About this task — Where the listing below has a line with "h) finanční uskutečnitelnost", write out exactly that line and every line after it, stopping after the line with "- f) studijní".

:: Supplied material

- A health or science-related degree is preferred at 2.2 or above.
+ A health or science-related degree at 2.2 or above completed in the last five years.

::::
:: Supplied material

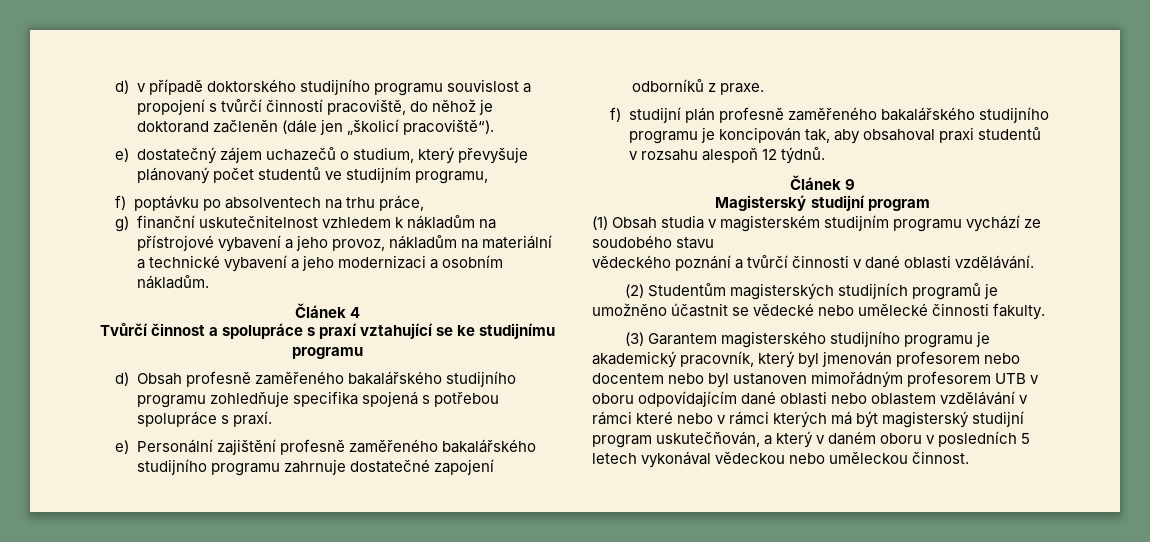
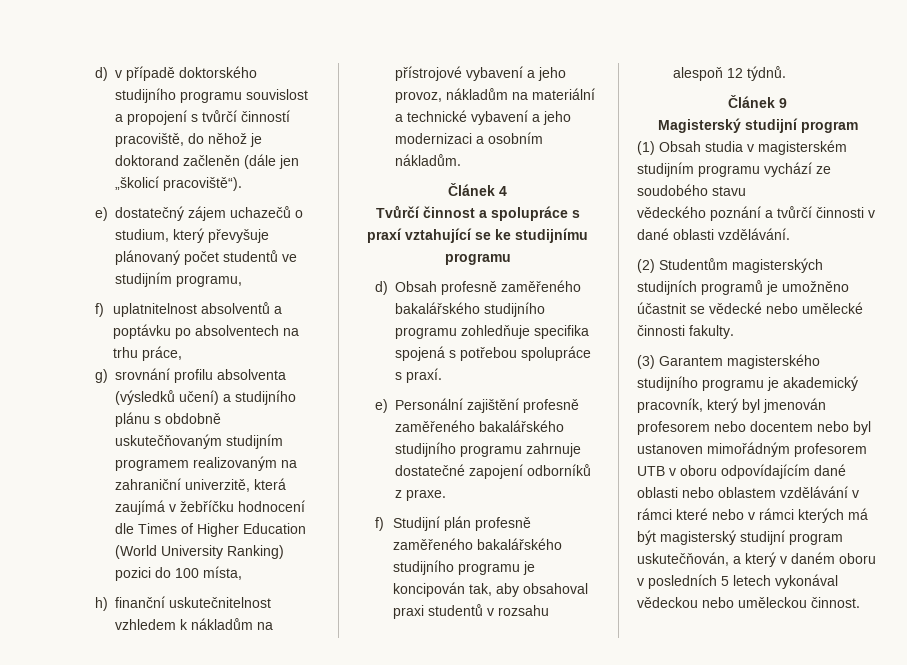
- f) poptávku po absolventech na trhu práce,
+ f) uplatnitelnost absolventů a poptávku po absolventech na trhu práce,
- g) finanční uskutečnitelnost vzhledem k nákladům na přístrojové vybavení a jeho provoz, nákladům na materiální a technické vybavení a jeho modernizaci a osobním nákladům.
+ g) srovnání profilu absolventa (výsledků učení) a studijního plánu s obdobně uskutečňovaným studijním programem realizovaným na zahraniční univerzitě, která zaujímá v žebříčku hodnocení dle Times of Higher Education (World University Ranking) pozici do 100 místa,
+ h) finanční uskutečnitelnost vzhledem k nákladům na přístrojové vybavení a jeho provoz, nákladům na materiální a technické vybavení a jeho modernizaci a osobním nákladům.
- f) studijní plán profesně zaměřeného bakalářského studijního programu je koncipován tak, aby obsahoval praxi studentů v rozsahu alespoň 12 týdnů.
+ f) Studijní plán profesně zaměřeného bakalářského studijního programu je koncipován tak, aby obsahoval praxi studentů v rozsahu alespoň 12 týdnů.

::::
:: Supplied material

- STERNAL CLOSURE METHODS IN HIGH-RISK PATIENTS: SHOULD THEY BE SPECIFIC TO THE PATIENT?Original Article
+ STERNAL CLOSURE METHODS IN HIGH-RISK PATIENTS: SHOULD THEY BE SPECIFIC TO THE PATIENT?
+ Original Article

::::

Exercise solution —
+ h) finanční uskutečnitelnost vzhledem k nákladům na přístrojové vybavení a jeho provoz, nákladům na materiální a technické vybavení a jeho modernizaci a osobním nákladům.
- f) studijní plán profesně zaměřeného bakalářského studijního programu je koncipován tak, aby obsahoval praxi studentů v rozsahu alespoň 12 týdnů.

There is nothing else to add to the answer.